▶ Work instructions: Below are the records; give again exactly the line with "html: <div> <span>4th", the line with "color: #14532d ->", and each line that lies between them, and nothing besides.

BEGIN Supplied material

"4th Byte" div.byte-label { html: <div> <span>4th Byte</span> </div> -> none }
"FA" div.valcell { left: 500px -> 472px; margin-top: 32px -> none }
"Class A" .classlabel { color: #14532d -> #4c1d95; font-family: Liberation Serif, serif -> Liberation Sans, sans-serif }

END Supplied material
BEGIN Supplied material

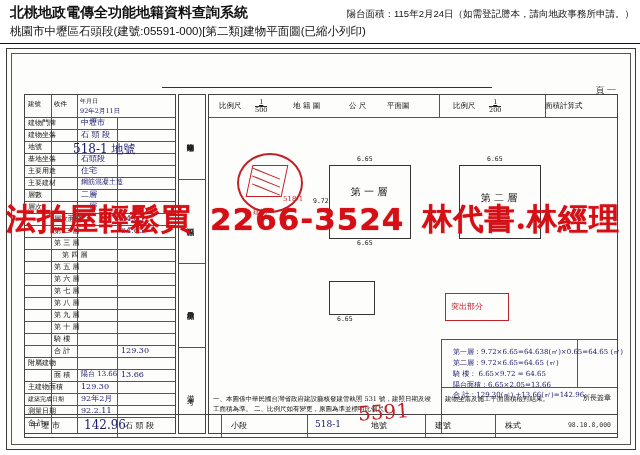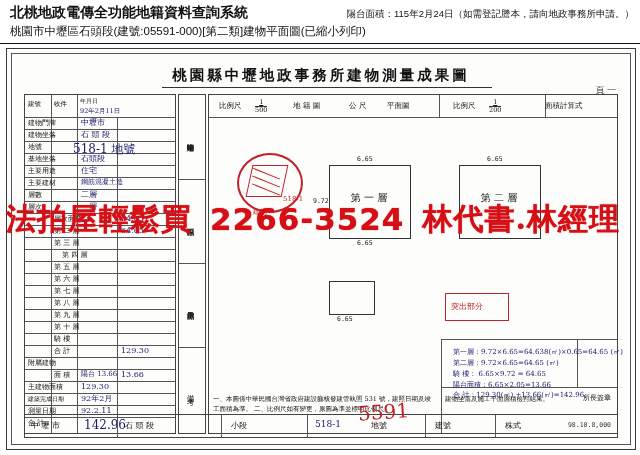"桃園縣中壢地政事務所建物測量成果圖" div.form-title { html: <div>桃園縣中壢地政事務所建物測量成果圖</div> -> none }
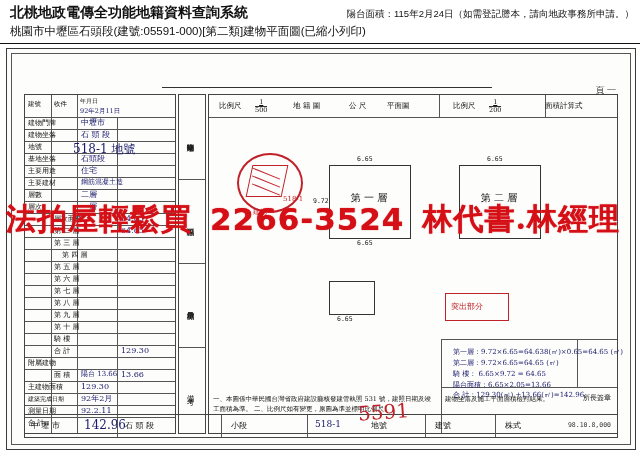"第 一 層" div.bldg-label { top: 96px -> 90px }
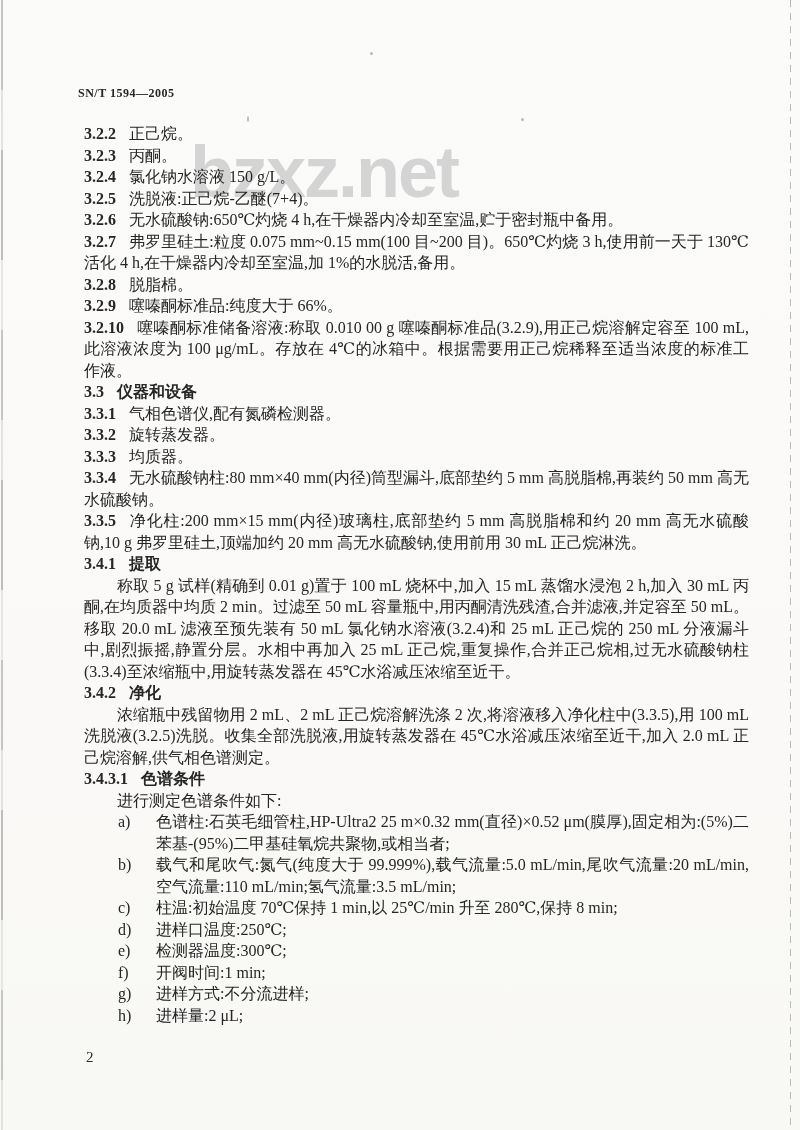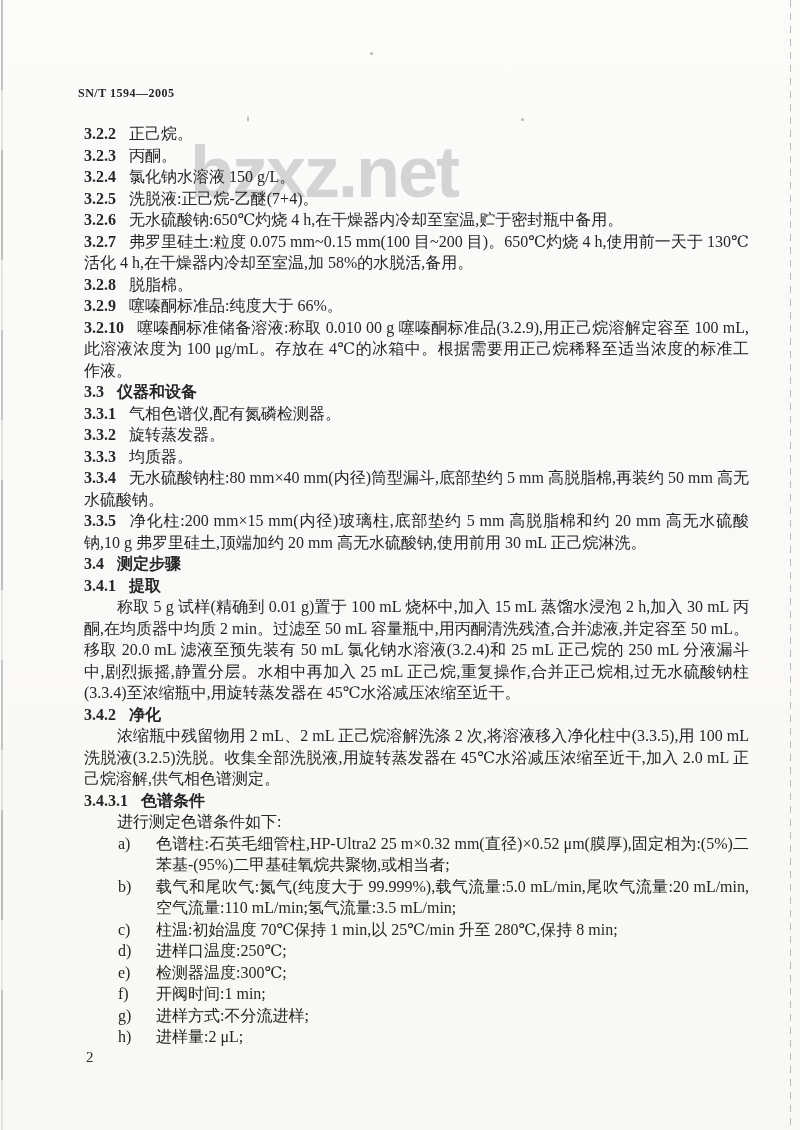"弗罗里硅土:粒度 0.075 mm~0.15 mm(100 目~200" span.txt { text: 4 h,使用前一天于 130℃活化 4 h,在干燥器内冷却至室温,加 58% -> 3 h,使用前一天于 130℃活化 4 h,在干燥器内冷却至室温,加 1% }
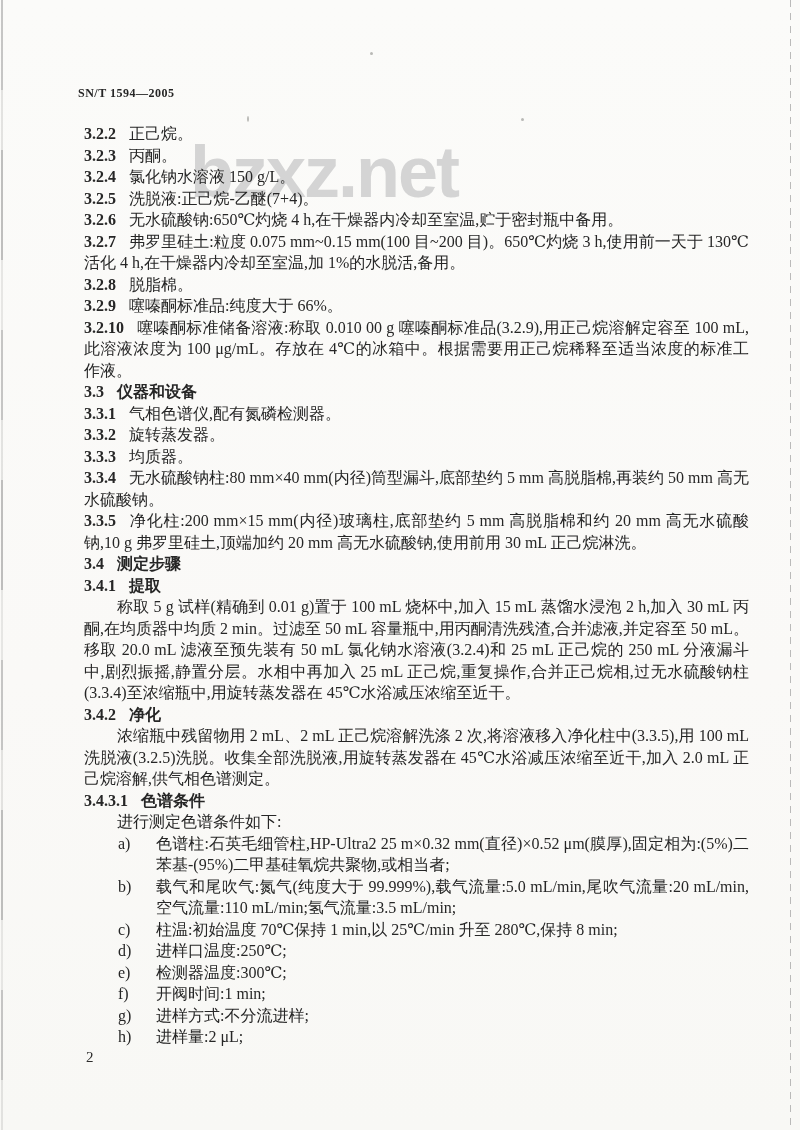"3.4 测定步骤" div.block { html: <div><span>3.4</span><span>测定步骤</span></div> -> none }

END Supplied material

▶ Answer:
"4th Byte" div.byte-label { html: <div> <span>4th Byte</span> </div> -> none }
"FA" div.valcell { left: 500px -> 472px; margin-top: 32px -> none }
"Class A" .classlabel { color: #14532d -> #4c1d95; font-family: Liberation Serif, serif -> Liberation Sans, sans-serif }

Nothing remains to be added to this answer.